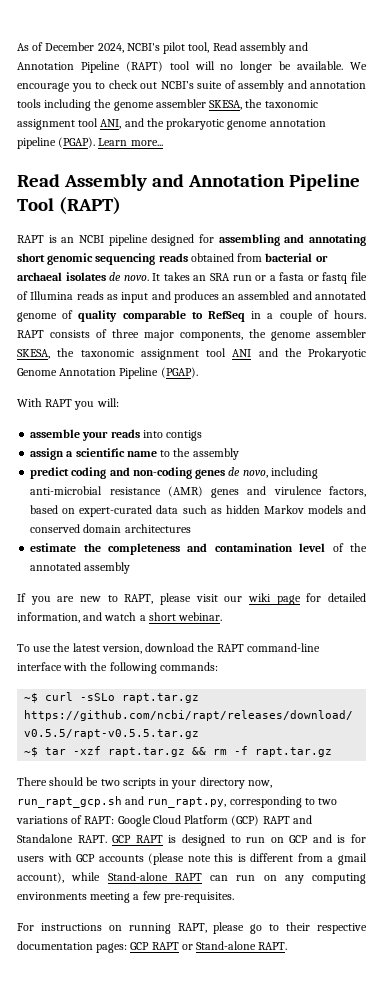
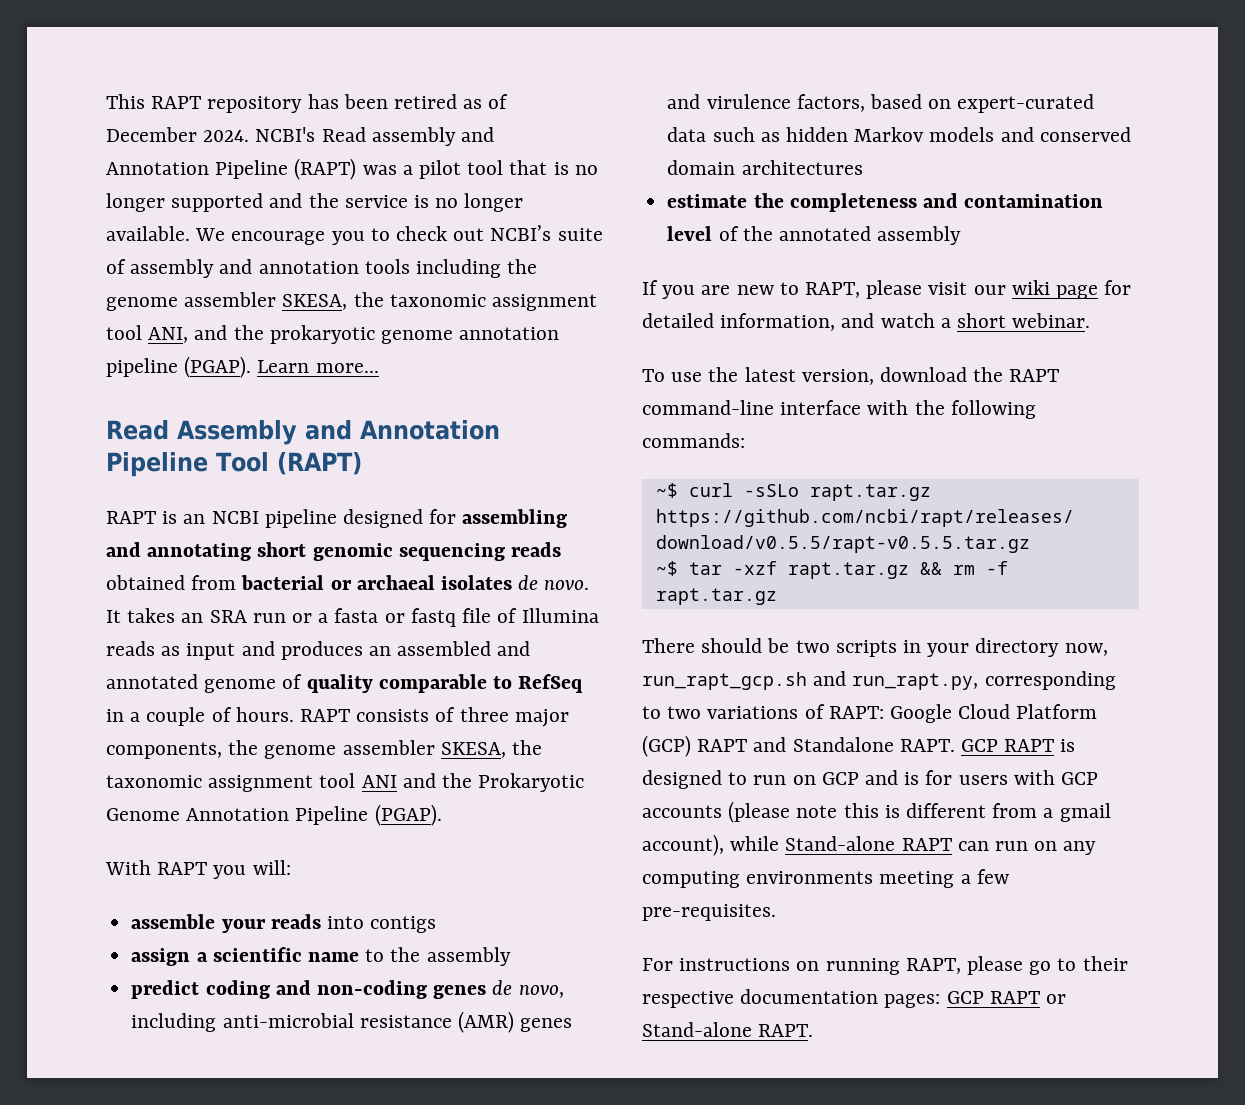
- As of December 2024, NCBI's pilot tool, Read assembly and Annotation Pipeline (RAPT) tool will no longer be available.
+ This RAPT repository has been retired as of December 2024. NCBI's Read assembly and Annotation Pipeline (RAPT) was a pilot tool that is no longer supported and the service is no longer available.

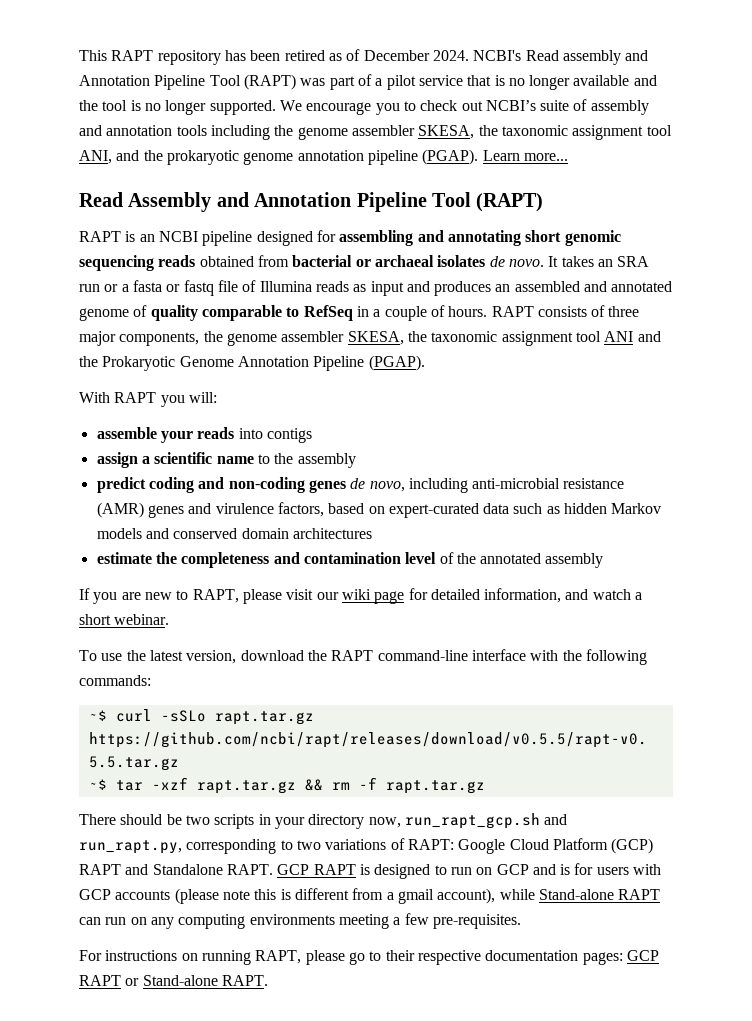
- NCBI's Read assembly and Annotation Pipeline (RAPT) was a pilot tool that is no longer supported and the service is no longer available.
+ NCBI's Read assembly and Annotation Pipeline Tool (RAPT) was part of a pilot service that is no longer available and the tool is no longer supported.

======

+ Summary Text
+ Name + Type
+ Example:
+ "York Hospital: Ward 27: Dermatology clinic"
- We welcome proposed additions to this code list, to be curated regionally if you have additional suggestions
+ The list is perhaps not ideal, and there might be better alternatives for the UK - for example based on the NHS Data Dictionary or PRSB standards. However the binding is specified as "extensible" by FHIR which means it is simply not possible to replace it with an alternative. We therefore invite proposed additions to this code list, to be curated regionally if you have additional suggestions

======

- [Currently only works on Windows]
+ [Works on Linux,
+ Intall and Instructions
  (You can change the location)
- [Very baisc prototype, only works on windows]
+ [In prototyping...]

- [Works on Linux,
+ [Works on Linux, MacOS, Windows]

======

What you return must match, character for character, the lines above from the one with "- As of December" through the one with "no longer supported.", minus any pictures.

- As of December 2024, NCBI's pilot tool, Read assembly and Annotation Pipeline (RAPT) tool will no longer be available.
+ This RAPT repository has been retired as of December 2024. NCBI's Read assembly and Annotation Pipeline (RAPT) was a pilot tool that is no longer supported and the service is no longer available.

- NCBI's Read assembly and Annotation Pipeline (RAPT) was a pilot tool that is no longer supported and the service is no longer available.
+ NCBI's Read assembly and Annotation Pipeline Tool (RAPT) was part of a pilot service that is no longer available and the tool is no longer supported.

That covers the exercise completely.